What the task requires: Return the line containing "discount: 10% = 456.58 -> none" and every line after it through the end of the entries below, with no other lines.

Edit tracking data:
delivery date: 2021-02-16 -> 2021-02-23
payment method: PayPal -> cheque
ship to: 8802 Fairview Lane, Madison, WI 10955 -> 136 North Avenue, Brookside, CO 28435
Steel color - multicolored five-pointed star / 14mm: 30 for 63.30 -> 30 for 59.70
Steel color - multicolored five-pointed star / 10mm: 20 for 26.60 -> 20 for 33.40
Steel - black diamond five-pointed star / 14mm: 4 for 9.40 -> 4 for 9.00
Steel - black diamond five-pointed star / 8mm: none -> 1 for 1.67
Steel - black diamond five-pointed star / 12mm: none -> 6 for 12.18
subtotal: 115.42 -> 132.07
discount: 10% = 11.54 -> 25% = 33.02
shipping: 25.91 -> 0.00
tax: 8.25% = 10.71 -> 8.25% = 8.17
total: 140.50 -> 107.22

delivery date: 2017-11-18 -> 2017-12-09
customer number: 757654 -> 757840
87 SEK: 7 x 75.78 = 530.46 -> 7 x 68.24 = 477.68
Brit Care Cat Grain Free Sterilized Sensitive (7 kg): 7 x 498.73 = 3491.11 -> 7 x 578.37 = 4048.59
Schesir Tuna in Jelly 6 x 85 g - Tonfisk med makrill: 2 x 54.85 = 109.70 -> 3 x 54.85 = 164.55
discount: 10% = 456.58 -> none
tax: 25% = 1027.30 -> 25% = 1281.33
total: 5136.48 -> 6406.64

Exercise response:
discount: 10% = 456.58 -> none
tax: 25% = 1027.30 -> 25% = 1281.33
total: 5136.48 -> 6406.64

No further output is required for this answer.